[PATCH 2/2] md/r5cache: improve journal device efficiency

Linux RAID subsystem development
 help / color / mirror / Atom feed

From: Song Liu <songliubraving@fb.com>
To: linux-raid@vger.kernel.org
Cc: neilb@suse.com, shli@fb.com, kernel-team@fb.com,
	dan.j.williams@intel.com, hch@infradead.org,
	liuzhengyuan@kylinos.cn, liuyun01@kylinos.cn,
	Song Liu <songliubraving@fb.com>,
	Jes.Sorensen@redhat.com
Subject: [PATCH 2/2] md/r5cache: improve journal device efficiency
Date: Wed, 18 Jan 2017 15:56:50 -0800	[thread overview]
Message-ID: <20170118235650.2430923-2-songliubraving@fb.com> (raw)
In-Reply-To: <20170118235650.2430923-1-songliubraving@fb.com>

It is important to be able to flush all stripes in raid5-cache.
Therefore, we need reserve some space on the journal device for
these flushes. If flush operation includes pending writes to the
stripe, we need to reserve (conf->raid_disk + 1) pages per stripe
for the flush out. This reduces the efficiency of journal space.
If we exclude these pending writes from flush operation, we only
need (conf->max_degraded + 1) pages per stripe.

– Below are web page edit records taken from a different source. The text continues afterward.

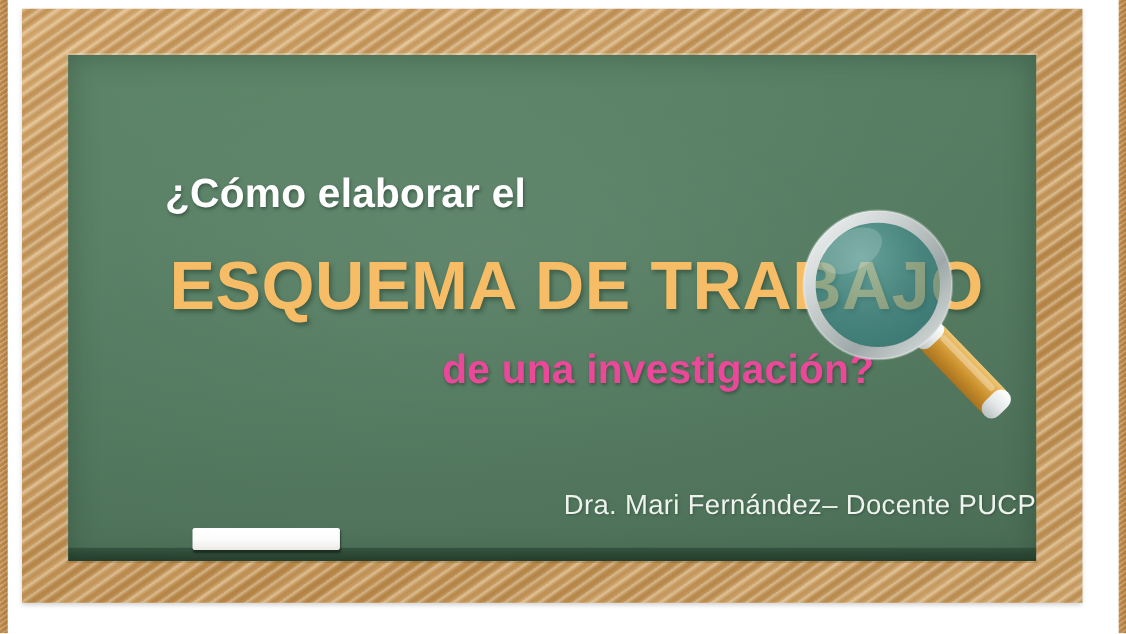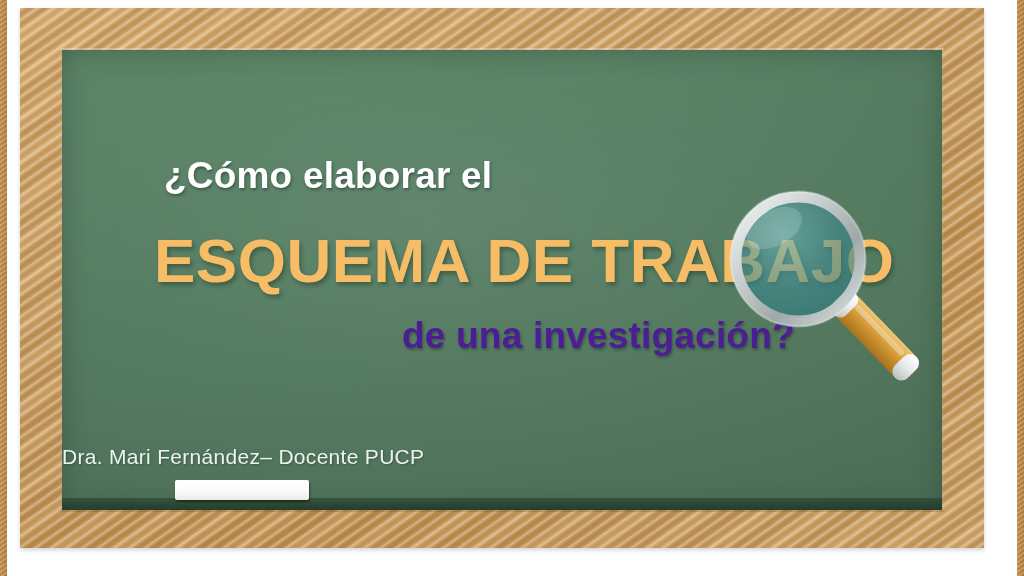--- a/index.html
+++ b/index.html
@@ -136,55 +136,54 @@
   .line-top {
     position: absolute;
     left: 88px;
     top: 105px;
     color: #ffffff;
     font-size: 37px;
     font-weight: bold;
     letter-spacing: 0.2px;
     text-shadow: 1px 2px 3px rgba(20,40,28,0.45);
     white-space: nowrap;
-    margin-left: 14px;
   }
 
   .line-main {
     position: absolute;
     left: 92px;
     top: 175px;
     color: #f7bd66;
     font-size: 62px;
     font-weight: bold;
     letter-spacing: 0.5px;
     text-shadow: 2px 3px 4px rgba(20,40,28,0.40);
     white-space: nowrap;
   }
 
   .line-bottom {
     position: absolute;
     left: 340px;
     top: 265px;
-    color: #4c1d95;
+    color: #ec4899;
     font-size: 37px;
     font-weight: bold;
     letter-spacing: 0.2px;
     text-shadow: 1px 2px 3px rgba(20,40,28,0.45);
     white-space: nowrap;
   }
 
   .byline {
     position: absolute;
     left: 0;
     top: 395px;
     width: 880px;
-    text-align: left;
+    text-align: right;
     color: #eef3ee;
-    font-size: 21px;
+    font-size: 25px;
     font-weight: normal;
     letter-spacing: 0.3px;
     text-shadow: 1px 1px 2px rgba(20,40,28,0.35);
   }
 
   
   .magnifier {
     position: absolute;
     left: 718px;
     top: 186px;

With this patch, when log space is critical (R5C_LOG_CRITICAL=1),
pending writes will be excluded from stripe flush out. Therefore,
we can reduce reserved space for flush out and thus improve journal
device efficiency.

Signed-off-by: Song Liu <songliubraving@fb.com>
---
 drivers/md/raid5-cache.c | 15 +++------------
 drivers/md/raid5.c       | 42 ++++++++++++++++++++++++++++++++----------
 2 files changed, 35 insertions(+), 22 deletions(-)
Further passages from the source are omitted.